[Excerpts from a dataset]
***

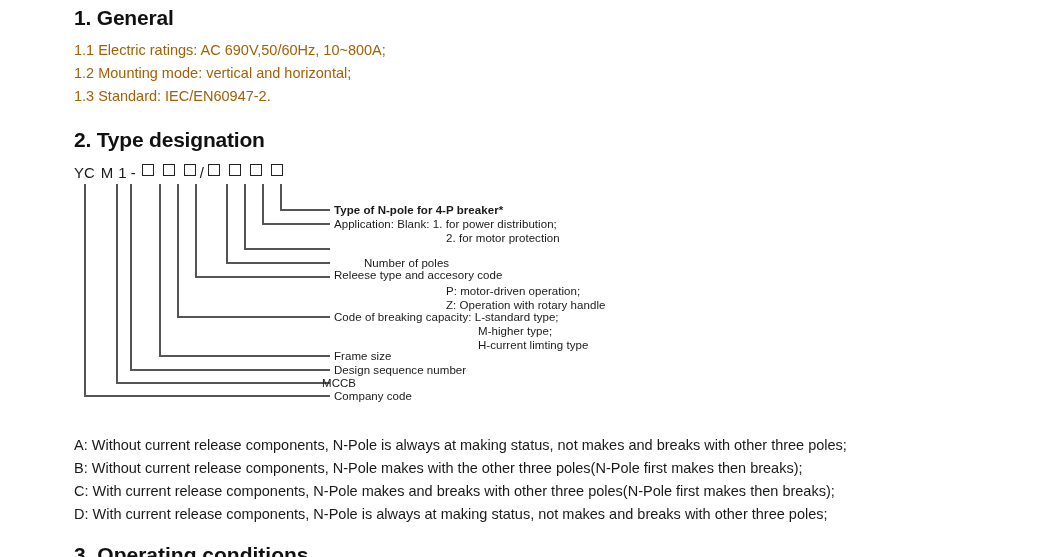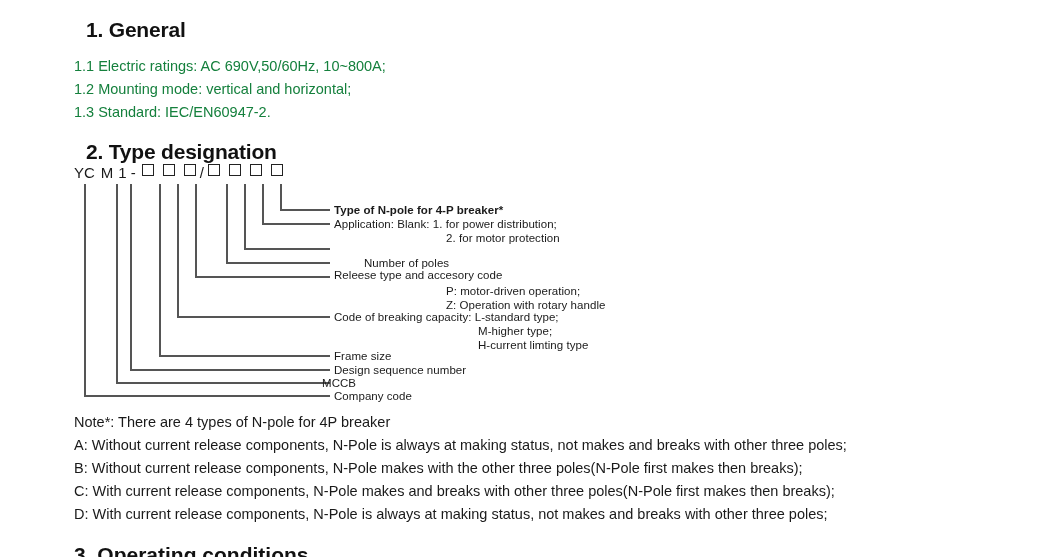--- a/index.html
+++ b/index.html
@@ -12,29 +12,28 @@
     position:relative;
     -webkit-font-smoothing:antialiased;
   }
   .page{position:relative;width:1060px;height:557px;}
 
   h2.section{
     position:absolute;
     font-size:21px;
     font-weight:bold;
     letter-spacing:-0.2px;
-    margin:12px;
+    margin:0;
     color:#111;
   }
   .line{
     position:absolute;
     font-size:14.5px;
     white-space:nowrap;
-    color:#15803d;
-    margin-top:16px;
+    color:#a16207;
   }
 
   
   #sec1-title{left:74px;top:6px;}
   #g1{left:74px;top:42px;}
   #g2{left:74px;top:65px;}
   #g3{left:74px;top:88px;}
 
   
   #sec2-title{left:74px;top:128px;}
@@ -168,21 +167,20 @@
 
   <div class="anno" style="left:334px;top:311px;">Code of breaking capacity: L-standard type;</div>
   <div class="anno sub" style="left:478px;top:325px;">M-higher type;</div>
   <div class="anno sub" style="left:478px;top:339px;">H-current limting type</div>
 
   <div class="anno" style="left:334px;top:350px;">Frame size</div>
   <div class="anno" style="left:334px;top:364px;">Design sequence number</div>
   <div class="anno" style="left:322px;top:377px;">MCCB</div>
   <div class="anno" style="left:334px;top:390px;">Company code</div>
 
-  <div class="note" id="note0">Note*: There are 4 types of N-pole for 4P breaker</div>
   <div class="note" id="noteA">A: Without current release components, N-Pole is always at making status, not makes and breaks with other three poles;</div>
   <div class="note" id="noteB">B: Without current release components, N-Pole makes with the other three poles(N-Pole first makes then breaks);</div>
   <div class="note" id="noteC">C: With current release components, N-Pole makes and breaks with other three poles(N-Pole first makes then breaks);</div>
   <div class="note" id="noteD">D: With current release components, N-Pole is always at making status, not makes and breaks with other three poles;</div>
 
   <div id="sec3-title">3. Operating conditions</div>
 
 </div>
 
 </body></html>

***

_ABOUT THIS EXERCISE_
Show the lines above that have the word "color".

_ANSWER SECTION_
     color:#111;
-    color:#15803d;
+    color:#a16207;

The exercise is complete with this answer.